«Il suffit de déclarer tellement de choses hors la loi qu’il devient impossible de vivre sans l’enfreindre. Qui voudrait d’une nation de citoyens respectueux des lois ? Que pourrait-on en tirer ? Mais si on promulgue des lois qui ne peuvent être ni respectées ni appliquées, ni objectivement interprétées, on fabrique une nation de fraudeurs... Et là, il ne reste plus qu’à en récolter les fruits.» – Ayn Rand
C’est l’argument de tout policier, de tout bureaucrate tatillon sans autre légitimité qu’un texte législatif obscur pour raison d’être. Nul n’est censé ignorer la loi. Mais quelle loi, d’abord ? En ce pays, bien malin qui pourrait savoir de tête les quelques 69 codes aux milliers de pages. Les députés d’ailleurs sont les premiers à n’en rien savoir. Alors de deux choses l’une. Soit cette formule n’est qu’une manière de faire taire tout récalcitrant. Soit elle exprime un fond de vérité. Et si les deux étaient vrais, exprimant toute la fourberie législative ?
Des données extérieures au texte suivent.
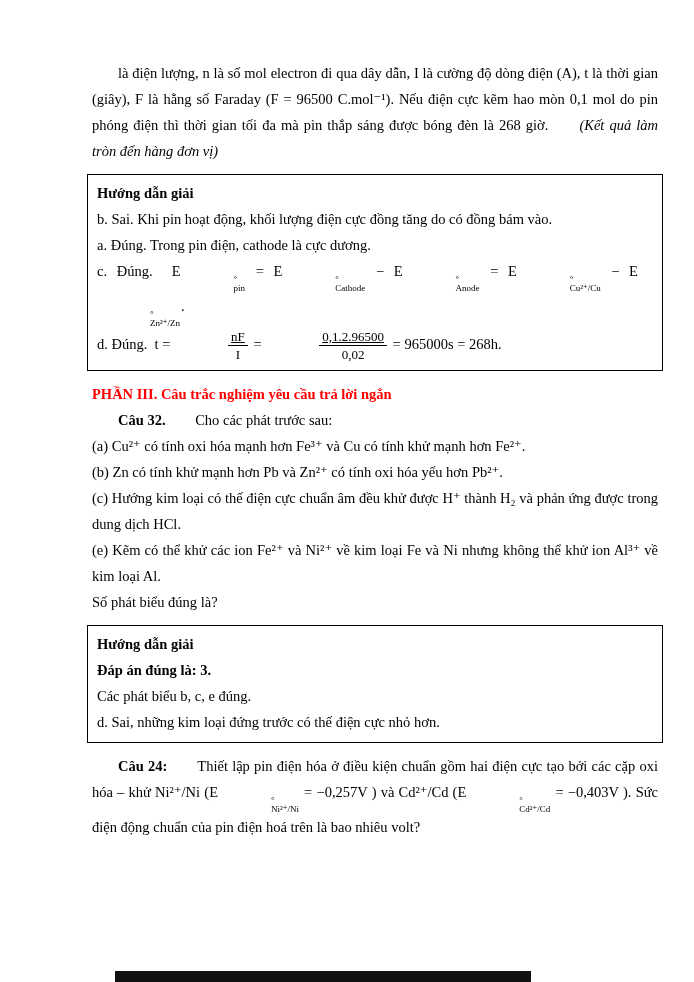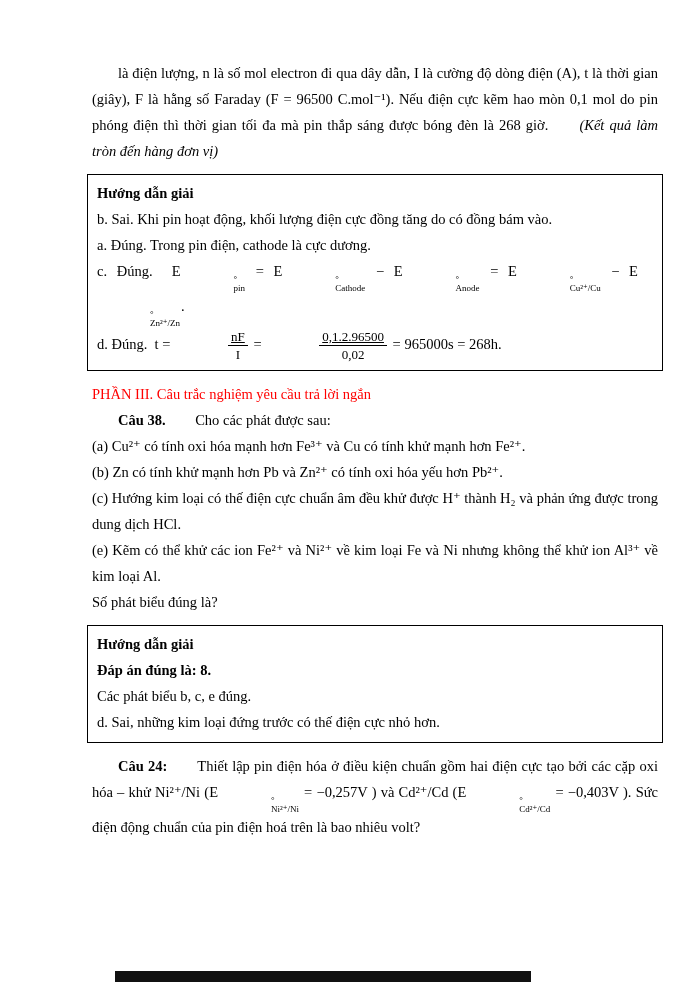"PHẦN III. Câu trắc nghiệm" .section-heading { font-weight: normal -> bold }
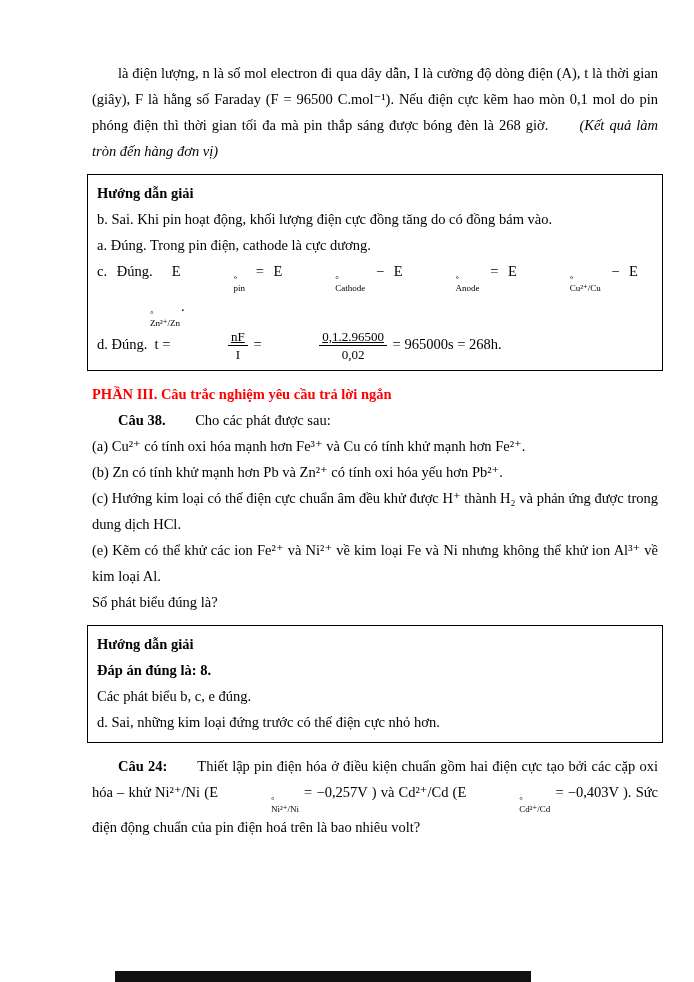"Câu 38." b { text: 38 -> 32 }
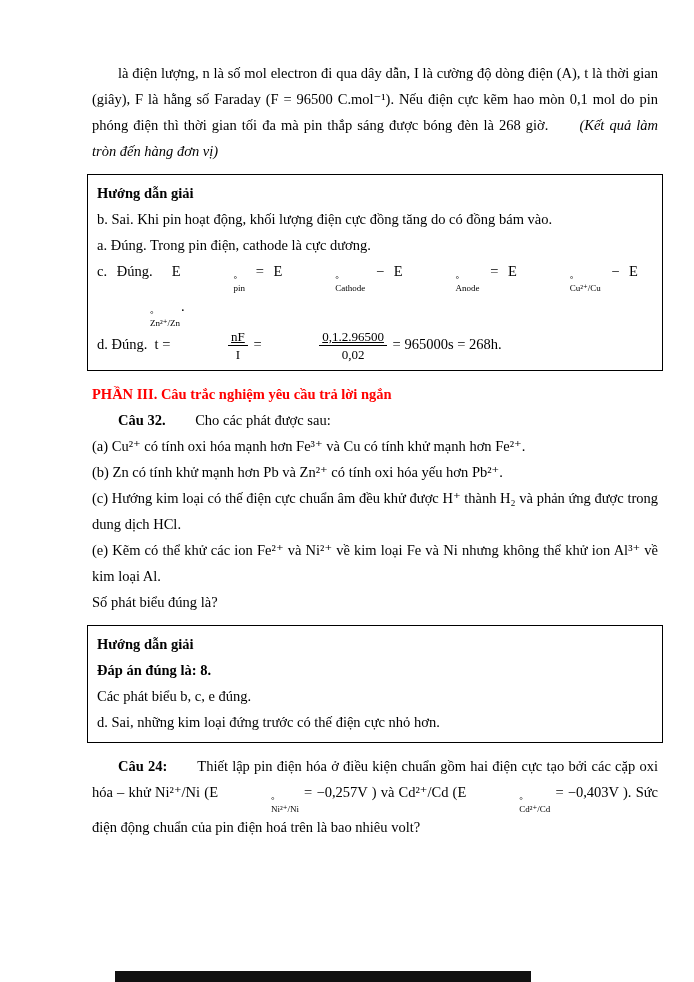"Cho các phát được sau:" span { text: được -> trước }
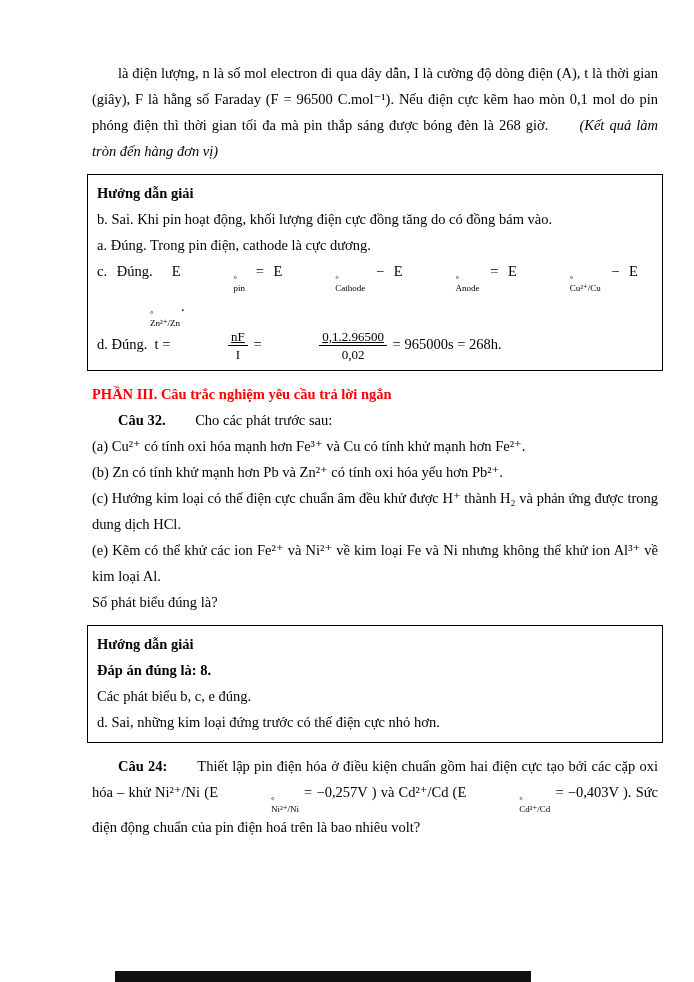"Đáp án đúng là: 8." p.bold { text: 8 -> 3 }
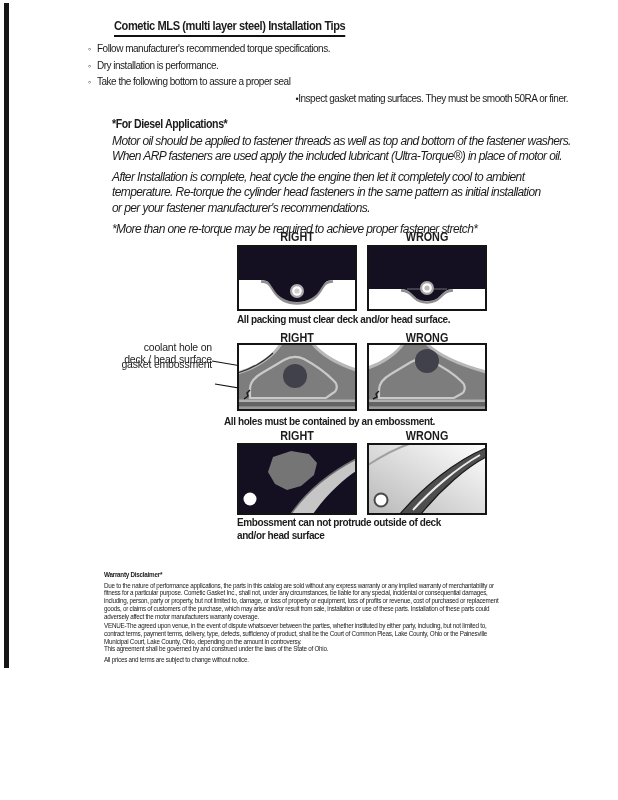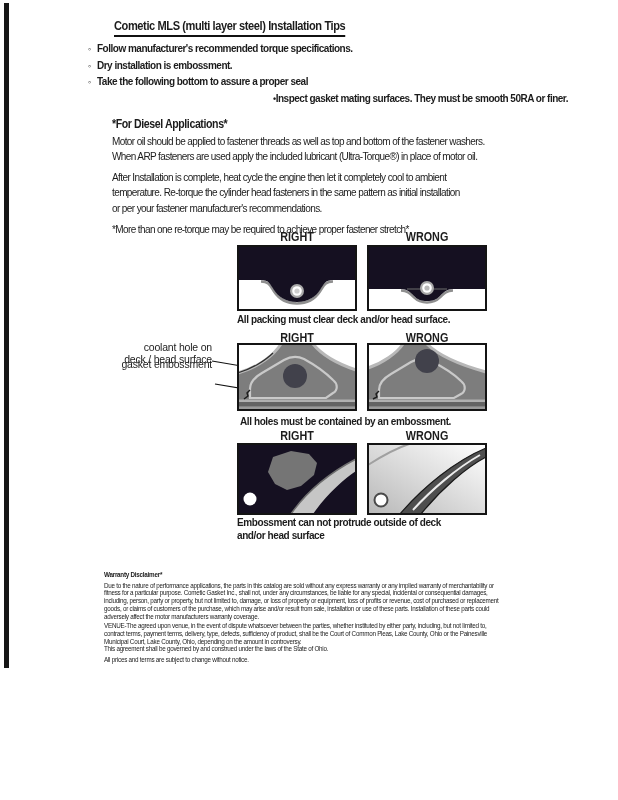"Follow manufacturer's recommended torque" .bullet-row { font-weight: bold -> none }
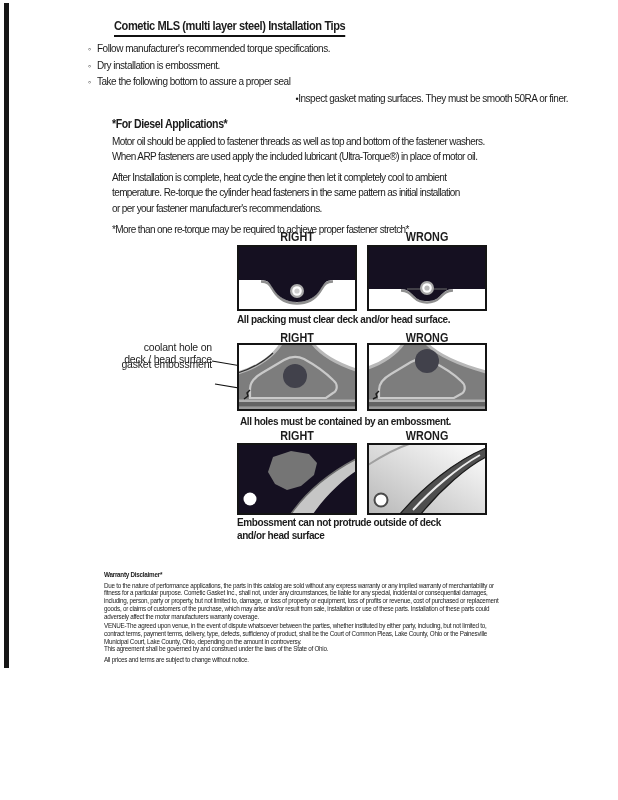"Dry installation is embossment." span { text: embossment -> performance }
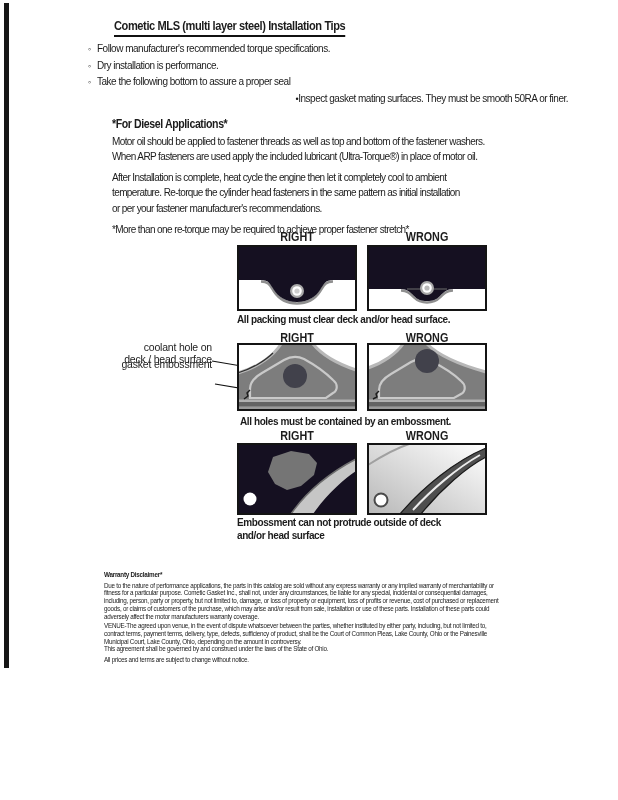"Motor oil should be applied" .body-p { font-size: 10px -> 12px; font-style: none -> italic }
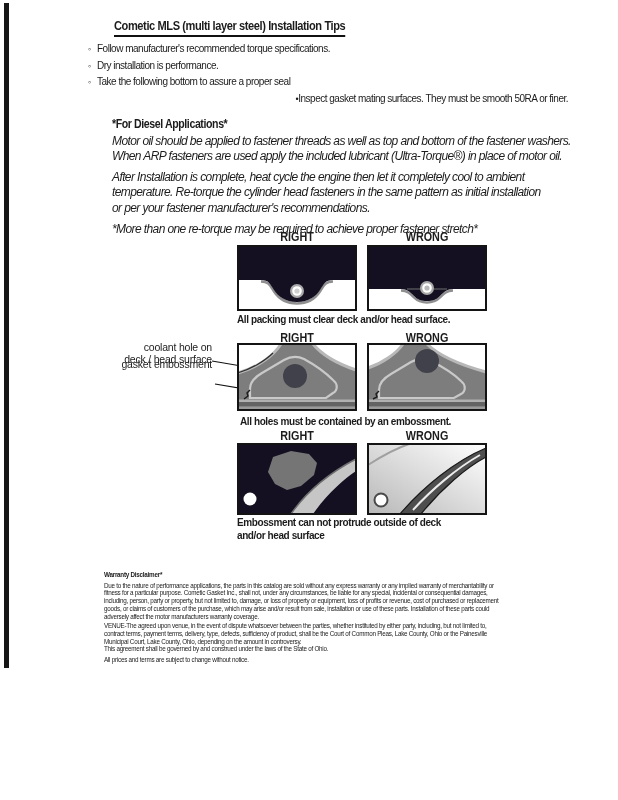"All holes must be contained" div.caption { left: 240px -> 224px }
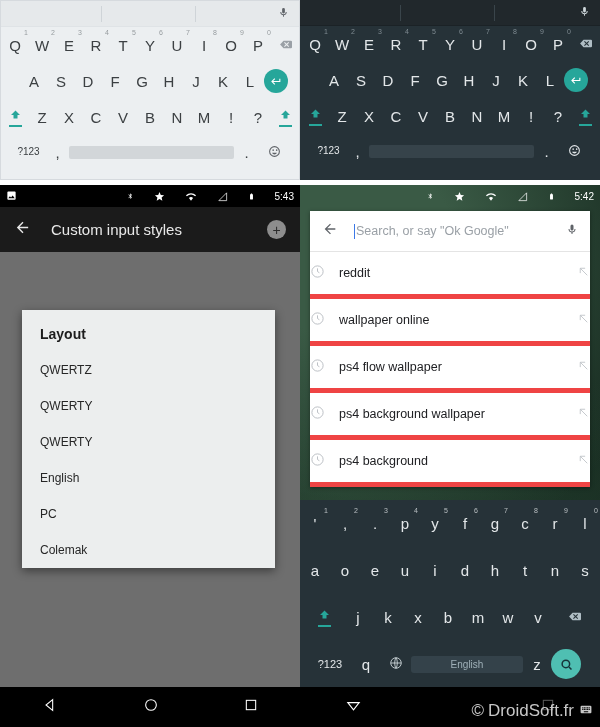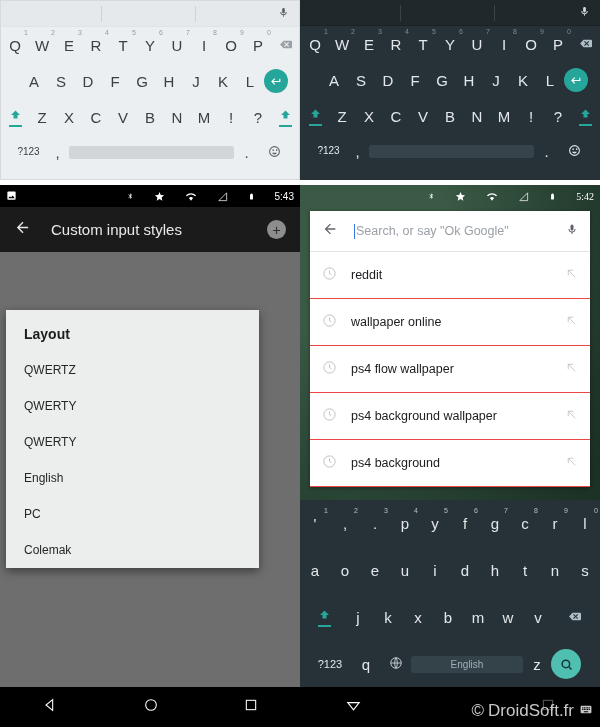"5:42" .p-search .statusbar { font-family: Liberation Serif, serif -> none }
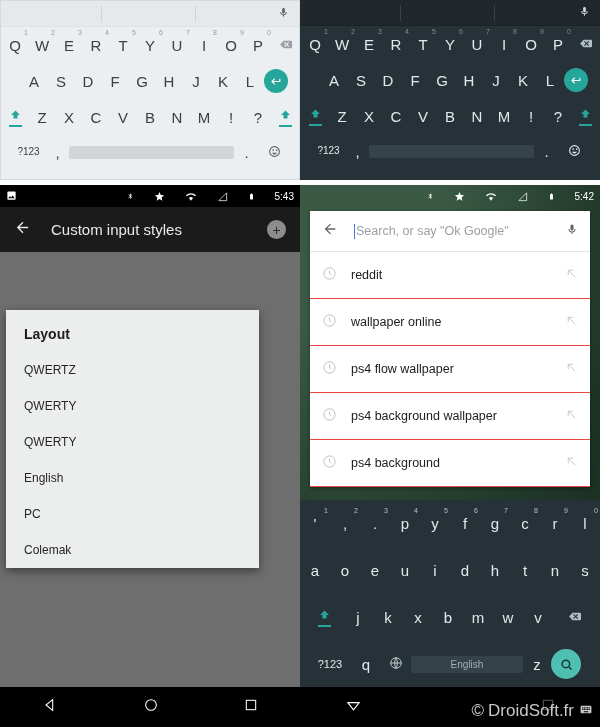"reddit" .srow { border-bottom: 1px solid #ef4444 -> 5px solid #ef4444; padding: 0 12px -> 0 0 }
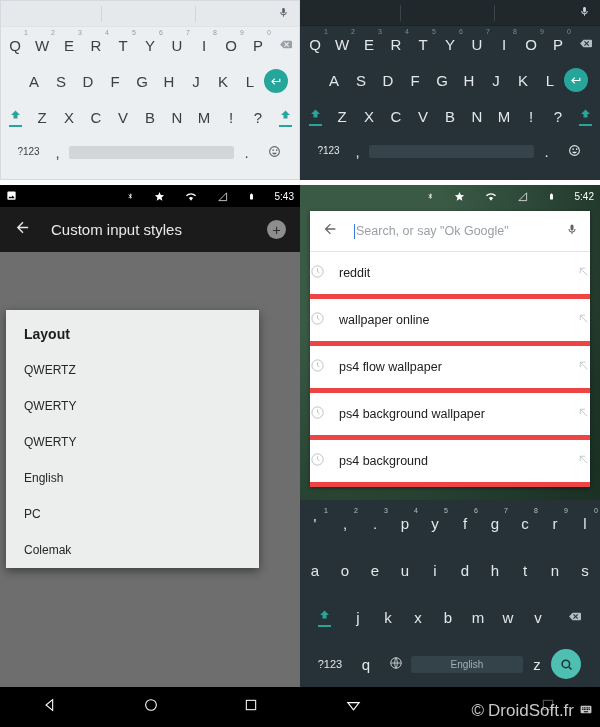"Layout" .dialog { left: 6px -> 22px }
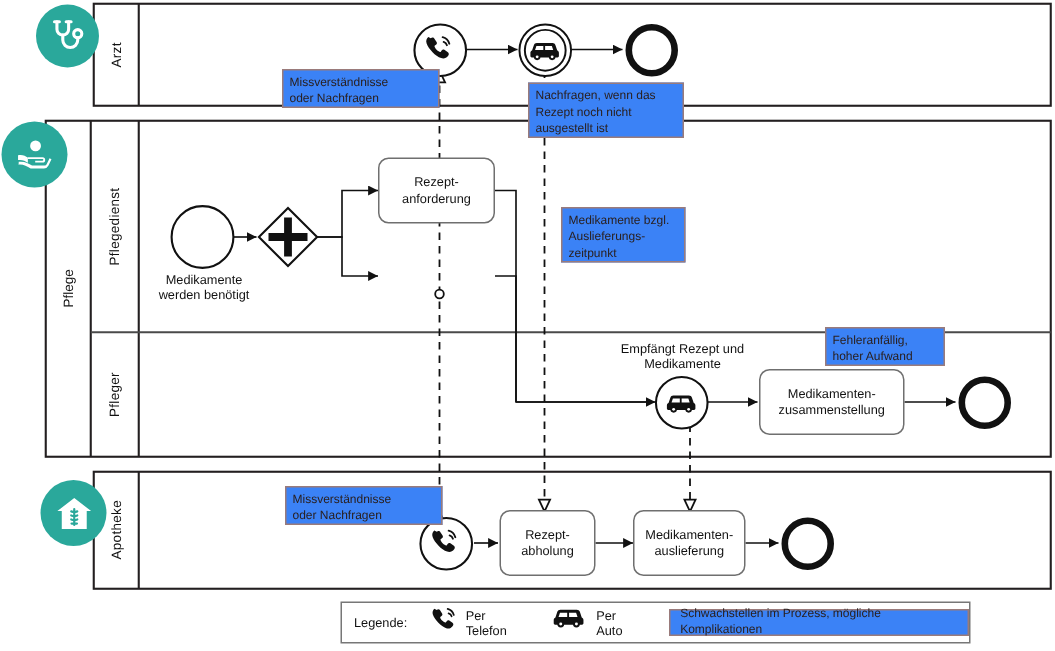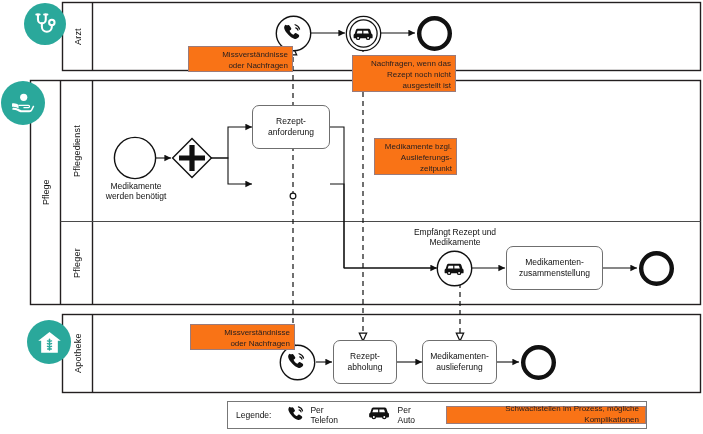"Missverständnisse" .note { background: #f97316 -> #3b82f6; text-align: right -> none }
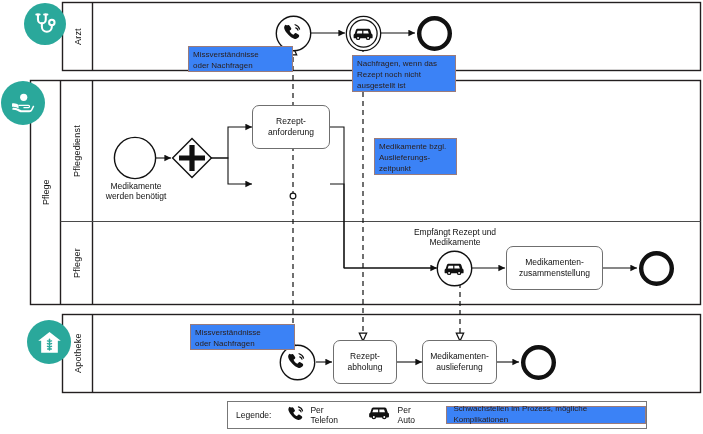"Fehleranfällig," div.note { html: none -> <div> <div>Fehleranfällig,</div> <div>hoher Aufwand</div> </div> }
Vocabulaire. Il y a le droit et il y a la loi. La loi s’affiche au singulier, mais il y a en réalité des milliers de lois, d’où le sujet. La loi cache la législation délirante sous un voile abstrait d’autorité. Elle n’est pas faite par les hommes, qui l’ignorent. La loi est usurpatrice du droit.
Le droit peut être positif ou naturel. Le droit positif est celui qui est, ce n’est donc qu’un autre visage de la ‘loi’. Reste le droit naturel. Il est simple, universel. Tu ne voleras point, tout le monde comprend. Tu ne tueras point, aucun homo sapiens sapiens n’ignore cet ordre.